Tell ‘Em You Were Gold was written and recorded in an old barn on the couple’s homestead in Horsefly, British Columbia. The barn had long been run down, and between building banjos, adventuring outdoors, and loving up their two kids, Pharis and Jason restored the building themselves, milling their own spruce, hoisting beams, and rebuilding a roof originally covered in tin printing plates. “The music made on this record was made in the spirit of that working transformation and in the spirit of the history that old barn contains,” they write in the album’s liner notes. 

Making things by hand comes naturally to the pair: Jason has long been a highly regarded banjo-maker whose designs expand the instrument’s expressive range while respecting both its mechanical history and the music it’s frequently been used to make. Jason plays seven different banjos on the album, and Pharis plays one gourd banjo guitar—all handmade by Jason in his shop.

Album opener ‘Souvenir’ and ‘Pale Morning’ are out now, the former landing alongside a music video, and despite its place in the tracklisting, Pharis reveals “Souvenir” came together on the final day of recording.



“The banjo and guitar vibe changed as soon as we sat down to play it. Jason retuned the banjo and switched from clawhammer to a rhythmic fingerstyle; I slowed the guitar down and played heavy on the downbeat. A couple takes in, and the song sat where you hear it now,” she shares with us. “The words are about how experiences in life become souvenirs of times, places and people. It’s about keeping yourself centred as you carry them. In other words, the souvenirs don’t become you – you are at the core of them, and you are gold.”

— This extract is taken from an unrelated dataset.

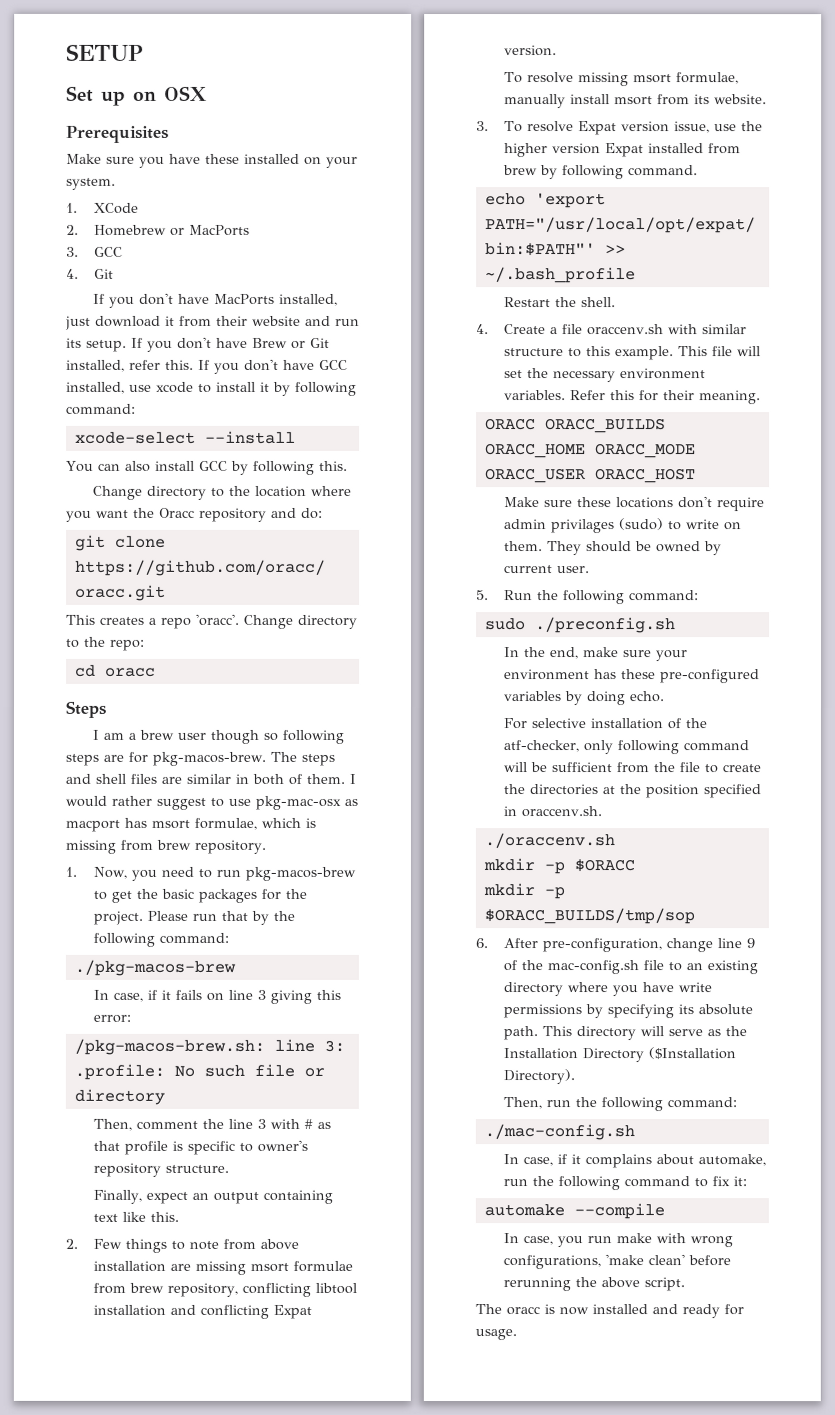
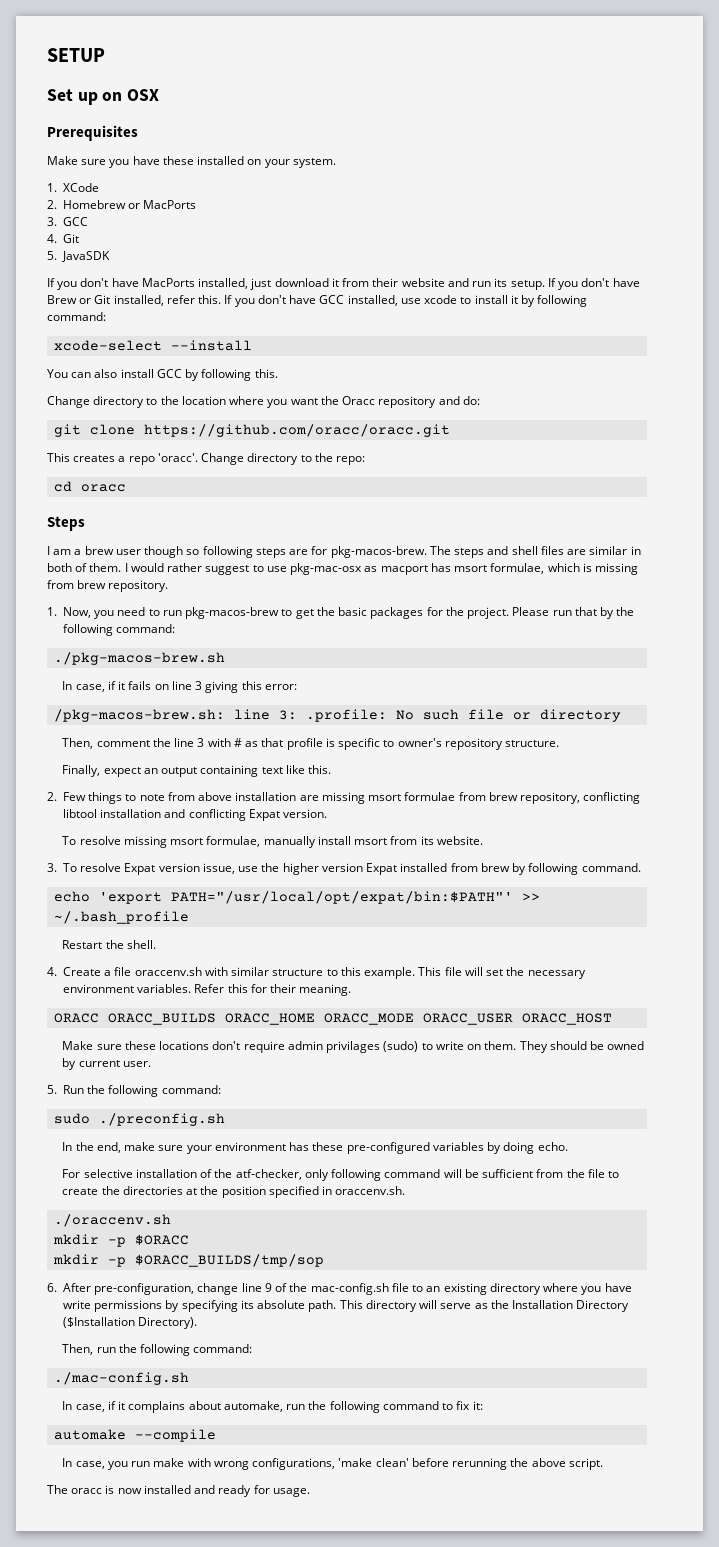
(115, 273) none -> [47,251,110,262] // 5. JavaSDK
[73,959,236,976] ./pkg-macos-brew -> [54,652,226,665] ./pkg-macos-brew.sh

Nearly half of Tell ‘Em You Were Gold‘s 16 songs are in the public domain, but the two make sure to note whose versions have informed their own. The duo’s take on “Train on the Island” takes inspiration from the work of Tom Sauber and Mark Graham, among others, but Jason’s delicate touch—he plays three-finger style with no picks on the song—makes his virtuosity feel gentle and companionable, and contributes to the track’s incredible warmth.

Pharis’ lyrics shine with wisdom that’s hard won and love that’s kindly offered. “We’re always older than yesterday, but I don’t change and you won’t stay,” she sings in “Sour Queen.” The song is a showcase for her voice, too: She pushes it higher, nearly breaking it into a yodel while Jason chases the melody downward behind her. Pharis grew up in rural British Columbia singing in her family’s folk-country band, playing in the creek, and falling for ’60s folk revival and bluegrass records, and throughout Tell ‘Em You Were Gold, she sings with a sweetness that never feels like affectation. 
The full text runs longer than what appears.